*** Begin section ***

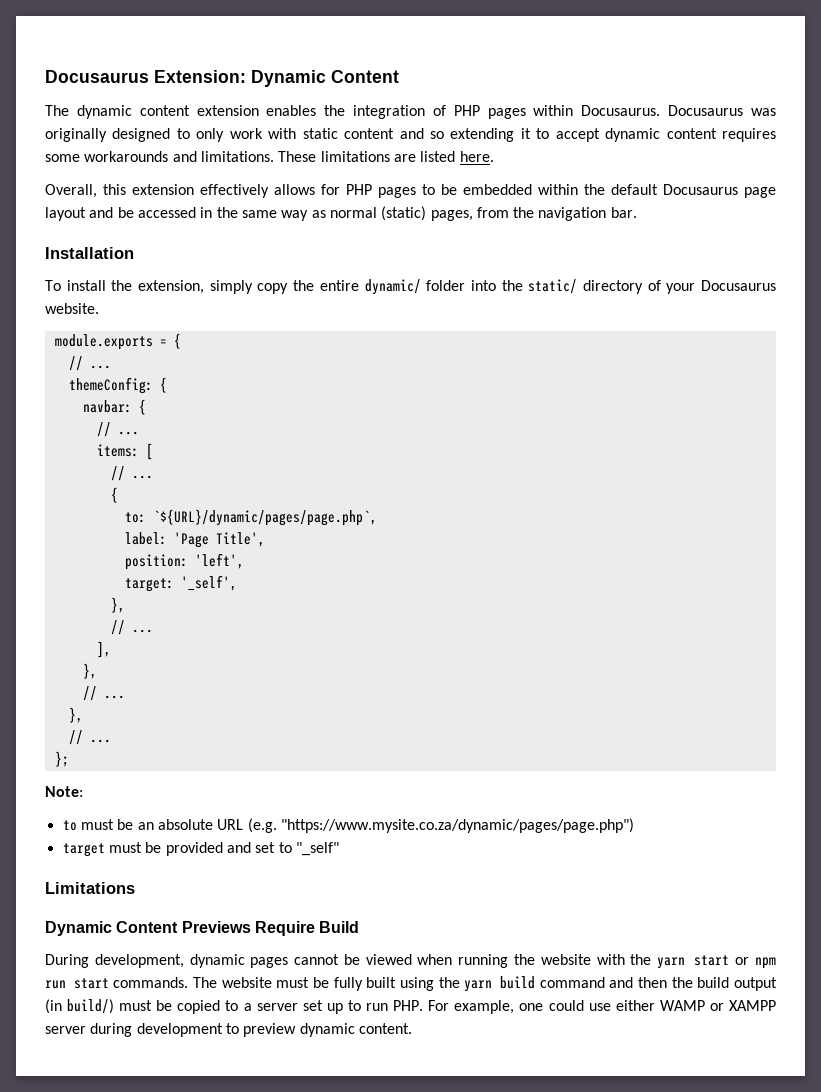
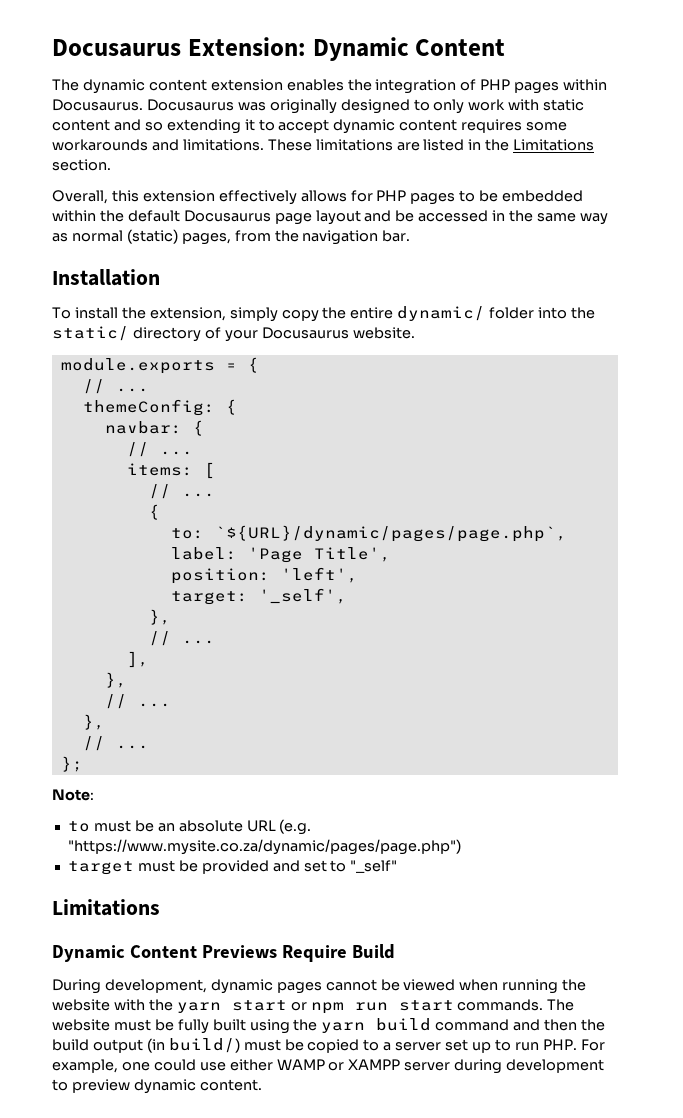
[459,151,494,162] here. -> [468,139,595,151] [52,159,111,171] in the Limitations section.

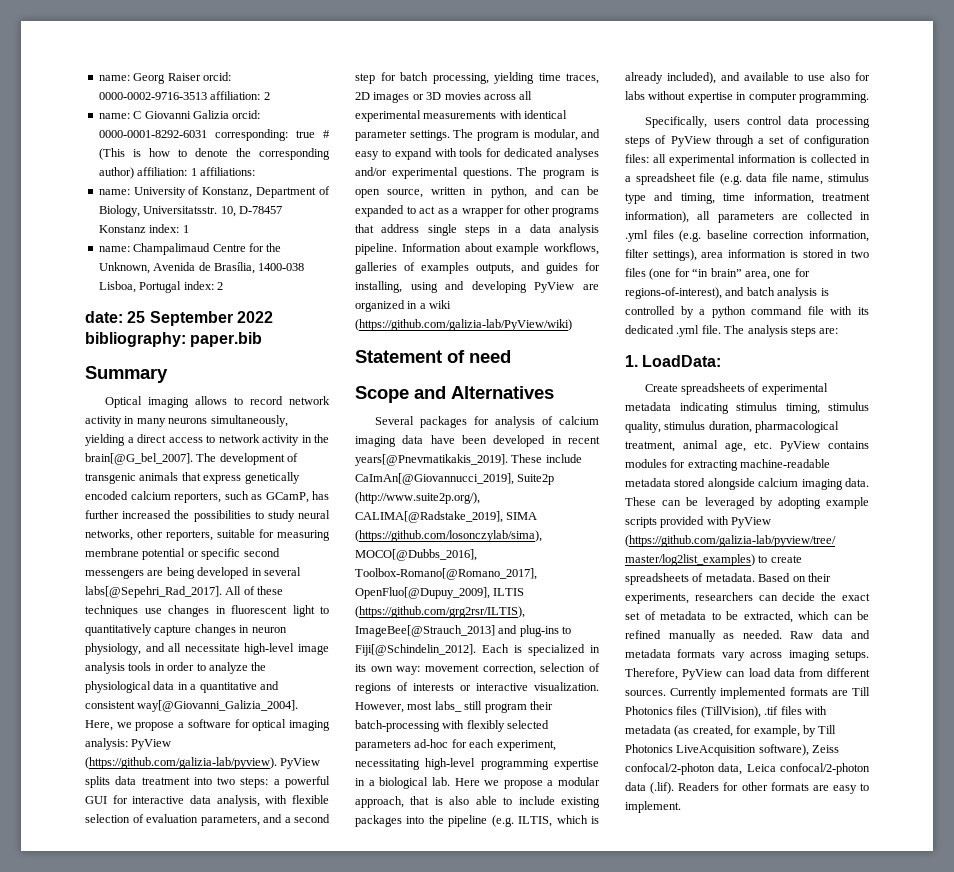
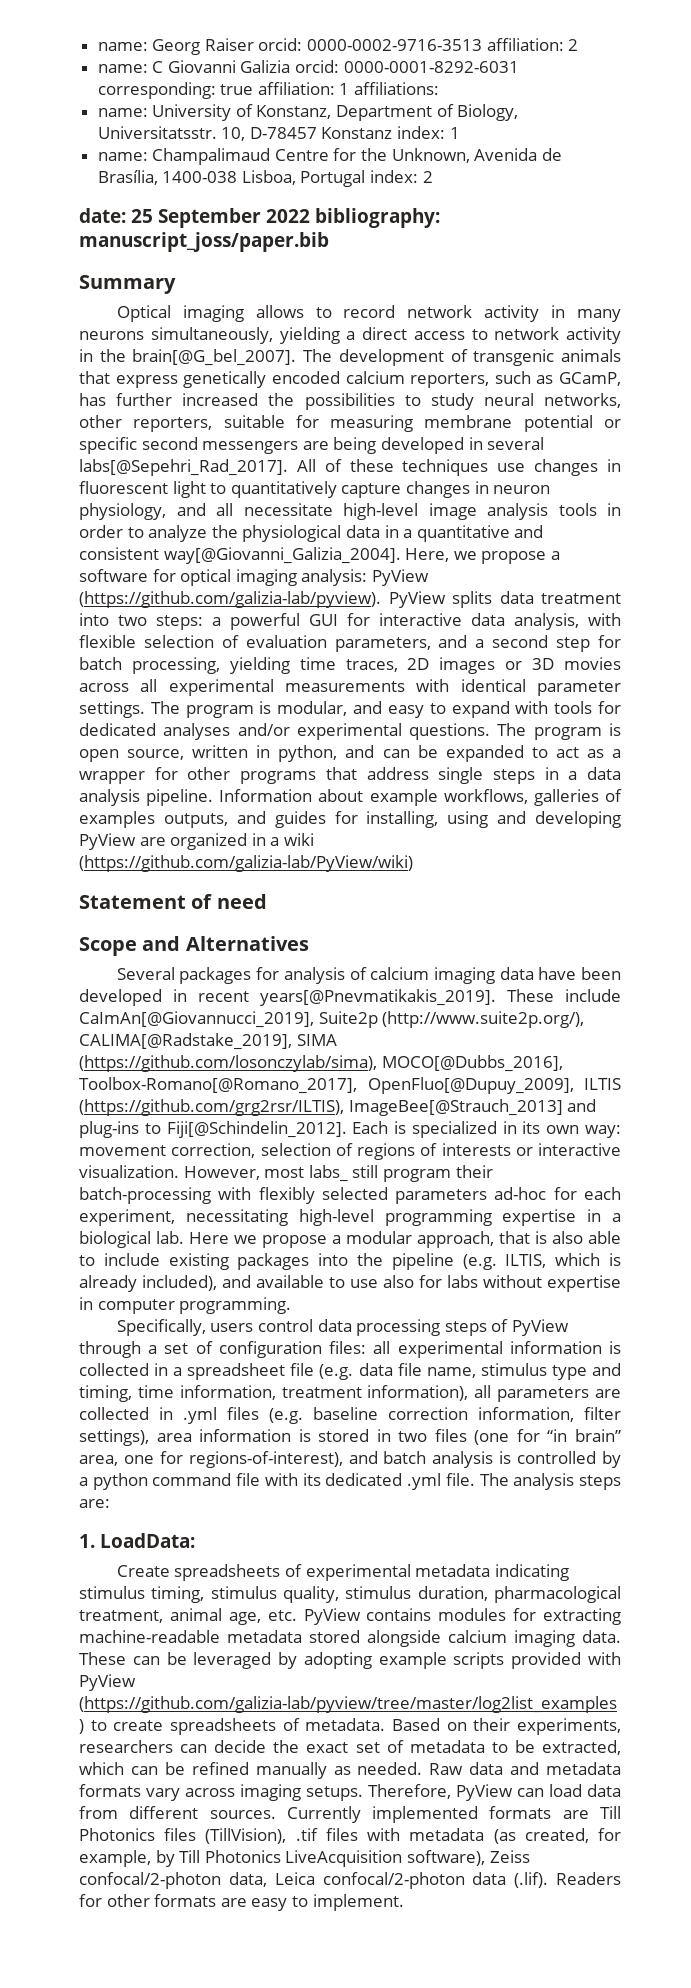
[323,130,330,138] [98,148,330,160] [98,167,134,179] # (This is how to denote the corresponding author) -> (254, 89) none
[190,332,263,347] paper.bib -> [79,232,329,252] manuscript_joss/paper.bib

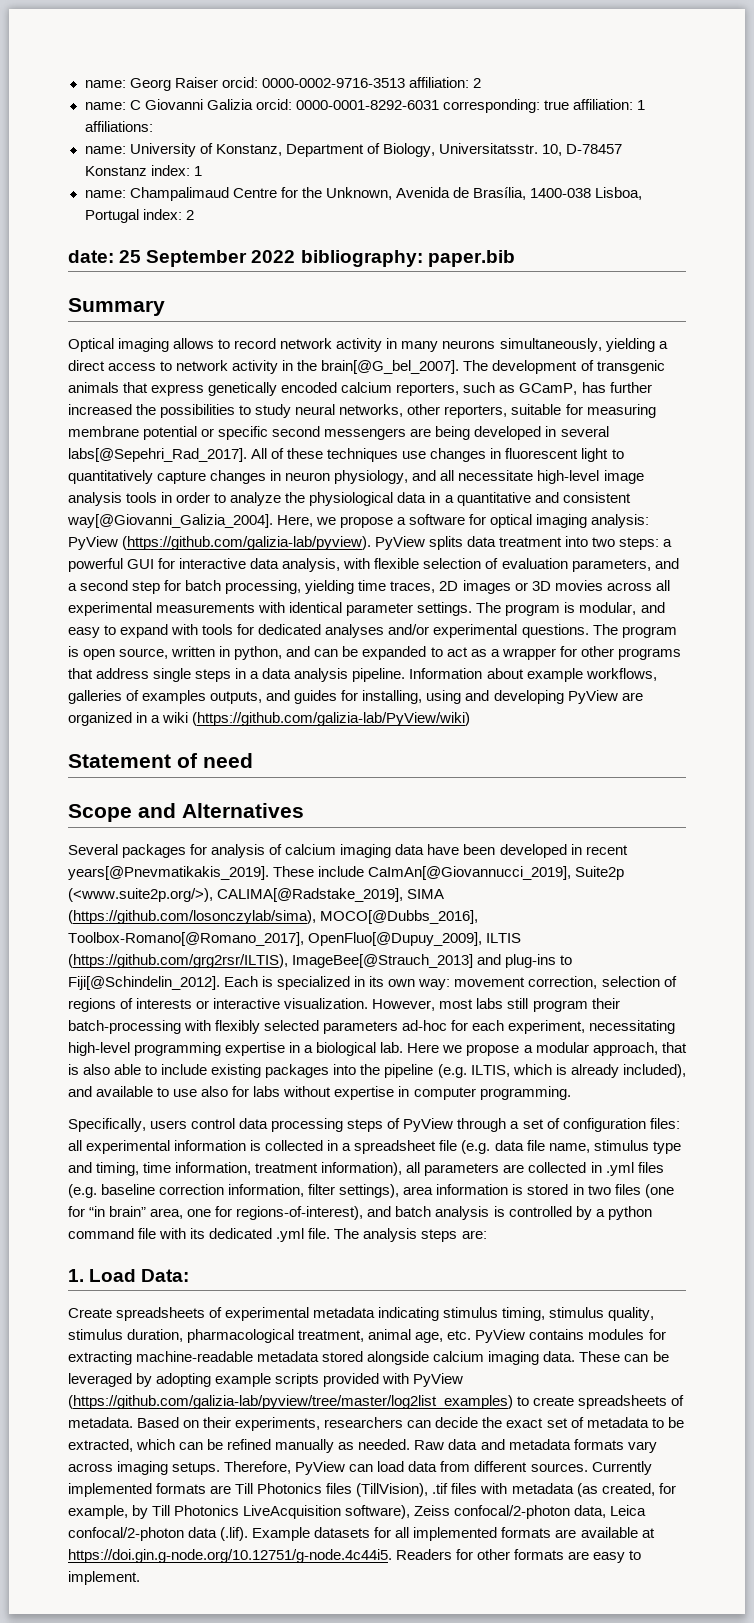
[79,232,329,252] manuscript_joss/paper.bib -> [427,250,515,267] paper.bib
[382,1011,585,1028] (http://www.suite2p.org/), -> [68,888,213,902] (<www.suite2p.org/>),
[308,1165,348,1182] labs_ -> [476,998,504,1009] labs
[100,1533,195,1548] LoadData: -> [89,1269,190,1282] Load Data:
(549, 1880) none -> [252,1527,655,1541] [68,1549,392,1563] Example datasets for all implemented formats are available at https://doi.gin.g-node.org/10.12751/g-node.4c44i5.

*** End section ***

Please filter the listing down to lines that include the word "paper".

WRITTEN RESPONSE:
[190,332,263,347] paper.bib -> [79,232,329,252] manuscript_joss/paper.bib
[79,232,329,252] manuscript_joss/paper.bib -> [427,250,515,267] paper.bib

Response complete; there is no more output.